Welp I guess I'll be using a virtual tabletop.

The Meat Dimension fucked around with this message at 18:01 on May 13, 2013

goldjas
Feb 22, 2009

I HATE ALL FORMS OF FUN AND ENTERTAINMENT. I HATE BEAUTY. I AM GOLDJAS.

Project1 posted:

How would you go about using plague as a plot device? It's silly to have the characters mysteriously immune (unless that's part of the plot), but I'm also not a brutal GM ("Hurry up and find a cure, or your character's dead!"). I want it to seem threatening, without being something that causes serious penalties or death.

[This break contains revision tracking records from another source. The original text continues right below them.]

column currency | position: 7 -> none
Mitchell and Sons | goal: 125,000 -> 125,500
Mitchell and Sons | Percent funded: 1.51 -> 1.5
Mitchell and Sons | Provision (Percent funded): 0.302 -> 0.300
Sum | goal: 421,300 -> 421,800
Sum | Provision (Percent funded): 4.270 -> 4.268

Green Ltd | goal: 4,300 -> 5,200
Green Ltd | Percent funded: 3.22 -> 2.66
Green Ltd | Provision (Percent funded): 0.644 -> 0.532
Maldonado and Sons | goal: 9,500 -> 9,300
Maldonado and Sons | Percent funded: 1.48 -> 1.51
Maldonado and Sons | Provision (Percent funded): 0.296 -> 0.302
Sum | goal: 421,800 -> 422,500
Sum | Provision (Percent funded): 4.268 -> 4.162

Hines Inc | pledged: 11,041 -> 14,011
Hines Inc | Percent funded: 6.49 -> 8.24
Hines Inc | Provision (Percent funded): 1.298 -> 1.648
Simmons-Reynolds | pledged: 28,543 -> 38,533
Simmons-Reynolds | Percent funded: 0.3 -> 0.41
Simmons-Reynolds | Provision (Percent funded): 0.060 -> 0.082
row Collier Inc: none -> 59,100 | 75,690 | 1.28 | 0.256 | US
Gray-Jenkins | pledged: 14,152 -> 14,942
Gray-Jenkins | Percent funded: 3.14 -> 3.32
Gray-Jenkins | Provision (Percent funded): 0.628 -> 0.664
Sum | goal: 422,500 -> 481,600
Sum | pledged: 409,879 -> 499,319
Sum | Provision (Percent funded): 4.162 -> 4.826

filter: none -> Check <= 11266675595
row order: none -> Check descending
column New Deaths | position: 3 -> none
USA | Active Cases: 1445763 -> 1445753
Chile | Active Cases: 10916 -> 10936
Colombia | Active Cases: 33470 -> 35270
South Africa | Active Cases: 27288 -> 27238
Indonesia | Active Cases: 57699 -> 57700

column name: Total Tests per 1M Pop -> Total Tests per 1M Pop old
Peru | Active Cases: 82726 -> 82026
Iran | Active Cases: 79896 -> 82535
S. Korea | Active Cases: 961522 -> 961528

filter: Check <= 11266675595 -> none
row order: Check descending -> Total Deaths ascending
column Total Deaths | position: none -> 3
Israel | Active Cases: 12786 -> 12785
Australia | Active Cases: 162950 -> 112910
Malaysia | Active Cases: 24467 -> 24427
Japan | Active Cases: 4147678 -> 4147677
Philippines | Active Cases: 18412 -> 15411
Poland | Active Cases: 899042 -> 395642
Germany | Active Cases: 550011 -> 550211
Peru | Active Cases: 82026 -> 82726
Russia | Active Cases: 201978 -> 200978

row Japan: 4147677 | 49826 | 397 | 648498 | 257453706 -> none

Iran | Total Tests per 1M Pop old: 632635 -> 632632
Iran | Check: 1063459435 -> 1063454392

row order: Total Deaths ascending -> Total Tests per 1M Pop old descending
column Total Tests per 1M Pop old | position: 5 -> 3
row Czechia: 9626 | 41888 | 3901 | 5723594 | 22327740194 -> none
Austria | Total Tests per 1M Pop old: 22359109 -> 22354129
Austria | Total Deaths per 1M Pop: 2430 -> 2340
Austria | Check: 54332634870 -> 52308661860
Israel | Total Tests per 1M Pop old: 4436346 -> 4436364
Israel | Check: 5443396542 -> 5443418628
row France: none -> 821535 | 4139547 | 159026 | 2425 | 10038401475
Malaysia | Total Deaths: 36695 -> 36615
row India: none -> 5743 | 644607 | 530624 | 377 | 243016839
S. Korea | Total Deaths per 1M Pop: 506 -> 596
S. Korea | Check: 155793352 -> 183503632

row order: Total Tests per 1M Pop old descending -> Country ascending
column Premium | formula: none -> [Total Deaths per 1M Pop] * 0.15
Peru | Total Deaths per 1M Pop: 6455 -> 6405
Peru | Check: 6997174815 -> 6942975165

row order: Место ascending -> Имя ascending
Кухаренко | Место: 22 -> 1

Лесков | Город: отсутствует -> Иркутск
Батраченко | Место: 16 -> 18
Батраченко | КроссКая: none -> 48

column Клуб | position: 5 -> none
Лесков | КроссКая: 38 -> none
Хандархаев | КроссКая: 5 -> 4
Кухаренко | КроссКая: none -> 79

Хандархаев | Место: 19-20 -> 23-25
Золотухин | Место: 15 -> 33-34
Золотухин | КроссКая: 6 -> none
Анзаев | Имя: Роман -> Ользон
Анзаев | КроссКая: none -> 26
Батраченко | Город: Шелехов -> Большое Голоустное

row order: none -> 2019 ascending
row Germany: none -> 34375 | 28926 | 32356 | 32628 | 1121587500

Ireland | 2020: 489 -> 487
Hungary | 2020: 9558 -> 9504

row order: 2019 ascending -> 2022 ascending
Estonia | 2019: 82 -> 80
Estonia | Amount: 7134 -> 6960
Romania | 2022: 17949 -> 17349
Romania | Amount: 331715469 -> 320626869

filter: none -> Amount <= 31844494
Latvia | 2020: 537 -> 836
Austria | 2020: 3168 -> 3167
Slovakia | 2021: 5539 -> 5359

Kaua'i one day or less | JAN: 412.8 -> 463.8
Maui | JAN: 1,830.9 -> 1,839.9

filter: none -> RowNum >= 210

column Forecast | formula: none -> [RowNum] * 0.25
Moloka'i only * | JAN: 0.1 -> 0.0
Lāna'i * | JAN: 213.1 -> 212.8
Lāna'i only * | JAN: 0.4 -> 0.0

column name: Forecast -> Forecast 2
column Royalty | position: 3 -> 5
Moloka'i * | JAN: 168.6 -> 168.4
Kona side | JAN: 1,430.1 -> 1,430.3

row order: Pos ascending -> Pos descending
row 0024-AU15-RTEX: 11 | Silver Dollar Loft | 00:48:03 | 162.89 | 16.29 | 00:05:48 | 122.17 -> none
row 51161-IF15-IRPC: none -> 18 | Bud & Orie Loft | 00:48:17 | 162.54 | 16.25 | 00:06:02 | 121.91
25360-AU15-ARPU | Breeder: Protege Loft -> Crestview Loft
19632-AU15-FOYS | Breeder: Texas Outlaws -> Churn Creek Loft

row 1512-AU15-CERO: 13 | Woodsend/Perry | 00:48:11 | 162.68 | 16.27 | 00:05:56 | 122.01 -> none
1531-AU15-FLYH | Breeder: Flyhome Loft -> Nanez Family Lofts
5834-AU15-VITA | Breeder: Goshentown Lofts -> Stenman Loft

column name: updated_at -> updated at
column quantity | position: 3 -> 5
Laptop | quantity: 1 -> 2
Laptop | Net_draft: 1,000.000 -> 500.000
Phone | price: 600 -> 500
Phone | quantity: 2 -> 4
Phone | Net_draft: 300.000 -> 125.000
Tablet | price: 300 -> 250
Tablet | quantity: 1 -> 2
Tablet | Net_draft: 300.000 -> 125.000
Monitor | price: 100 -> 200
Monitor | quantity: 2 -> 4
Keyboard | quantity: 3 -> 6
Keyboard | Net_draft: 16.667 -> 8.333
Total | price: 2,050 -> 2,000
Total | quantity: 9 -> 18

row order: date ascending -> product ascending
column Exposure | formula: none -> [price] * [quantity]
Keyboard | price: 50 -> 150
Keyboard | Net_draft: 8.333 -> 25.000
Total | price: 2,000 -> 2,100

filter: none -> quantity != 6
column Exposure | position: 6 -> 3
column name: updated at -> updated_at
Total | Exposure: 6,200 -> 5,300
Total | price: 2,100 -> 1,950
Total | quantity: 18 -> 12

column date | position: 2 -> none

None of the PCs have to actually get the plague. They can be always "have a chance of getting the plague" but then they just never do. The thing is, if a PC ever gets the "super plague" that's going around, you basically have 2 choices: "Reroll new character" or "quest for plague cure!(whether temporary or permanent)".

This is a kind of thing that works a lot better in stories and such and not actually games (such things do exist), by the by.

Quantumfate
Feb 17, 2009

Angered & displeased, he went to the Blessed One and, on arrival, insulted & cursed him with rude, harsh words.

When this was said, the Blessed One said to him:


"Motherfucker I will -end- you"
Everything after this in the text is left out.